Search code examples
pythonbeautifulsouppython-requestsurllib

Scraping a specific GTAG value from a website


I am trying to scrape website and return their GTM container ID , I found a solution which is only working for a single specific website.

Which is working for : (https://www.observepoint.com/)

import urllib3
import re
from bs4 import BeautifulSoup
http = urllib3.PoolManager()
response = http.request('GET', "https://www.observepoint.com/")
soup = BeautifulSoup(response.data,"html.parser")
GTM = soup.head.findAll(text=re.compile(r'GTM'))
print(re.search("GTM-[A-Z0-9]{6,7}",str(GTM))[0])

But when I try it on another website for example https://www.dccomics.com/characters/superman%26sa%3DU%26ved%3D2ahUKEwi55uyMxfHxAhXMp5UCHTkMBekQFjAzegQIARAB%26usg%3DAOvVaw2PgfF7ZT6S6UeZpFImsXDC%2Cdccomics

it doesn't work (Returns None Object type) even though the GTM id value still exists and is on a same/similar iframe tag like in the previous website.

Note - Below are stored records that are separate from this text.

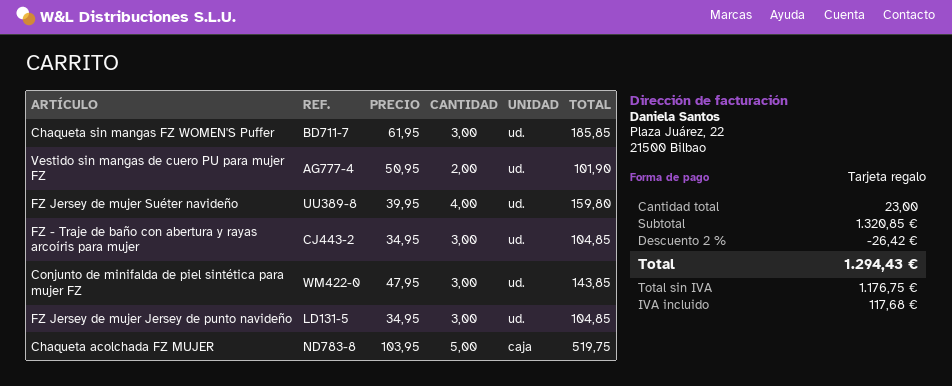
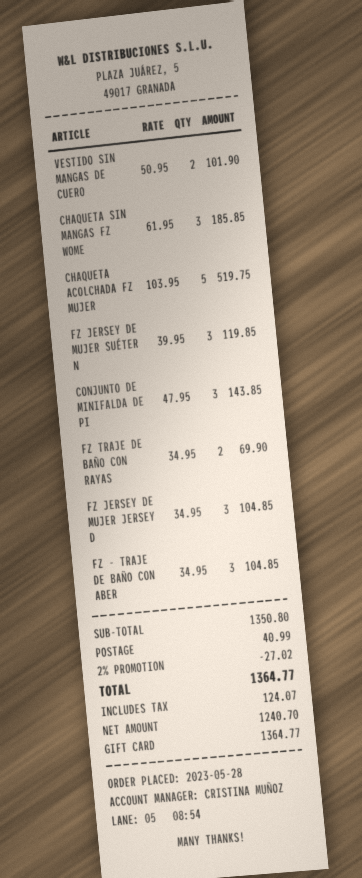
FZ Jersey de mujer Suéter navideño: 4 x 39.95 = 159.80 -> 3 x 39.95 = 119.85
FZ TRAJE DE BAÑO CON RAYAS: none -> 2 x 34.95 = 69.90
subtotal: 1320.85 -> 1350.80
discount: 2% = 26.42 -> 2% = 27.02
shipping: none -> 40.99
net: 1176.75 -> 1240.70
tax: 117.68 -> 124.07
total: 1294.43 -> 1364.77

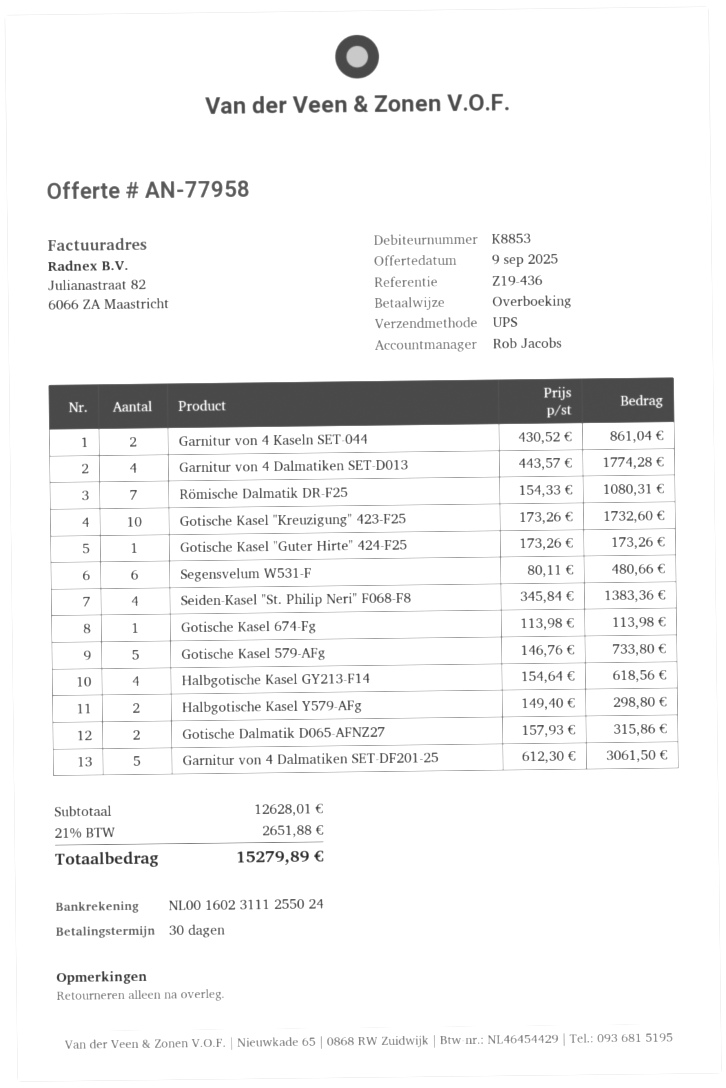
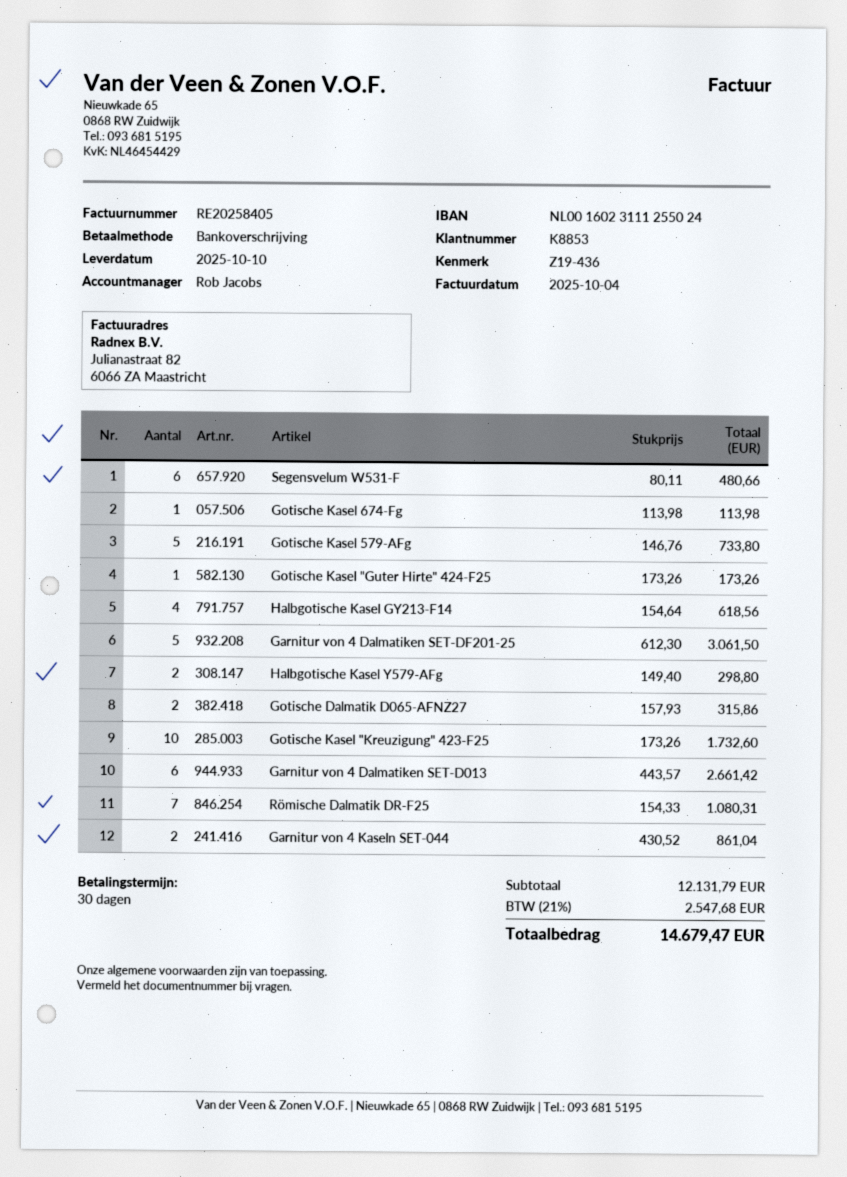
Garnitur von 4 Dalmatiken SET-D013: 4 x 443.57 = 1774.28 -> 6 x 443.57 = 2661.42
Seiden-Kasel "St. Philip Neri" F068-F8: 4 x 345.84 = 1383.36 -> none
subtotal: 12628.01 -> 12131.79
tax: 21% = 2651.88 -> 21% = 2547.68
total: 15279.89 -> 14679.47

GTM Value for working script: GTM Value for Working Website:

GTM Value for the website script isn't functioning on: GTM Value for Website the code isn't working on


Solution

  • import requests
    import re
    
    urls = [
        "https://www.observepoint.com/",
        "https://www.dccomics.com/characters/superman%26sa%3DU%26ved%3D2ahUKEwi55uyMxfHxAhXMp5UCHTkMBekQFjAzegQIARAB%26usg%3DAOvVaw2PgfF7ZT6S6UeZpFImsXDC%2Cdccomics",
    ]
    
    
    def main(url):
        for url in urls:
            r = requests.get(url)
            match = re.findall("(GTM-[A-Z0-9]{6,7})", r.text)
            if match:
                print(set(match))
    
    
    main("https://www.dccomics.com/characters/superman/")
    

    Output:

    {'GTM-5LS3NZ'}
    {'GTM-538C4X'}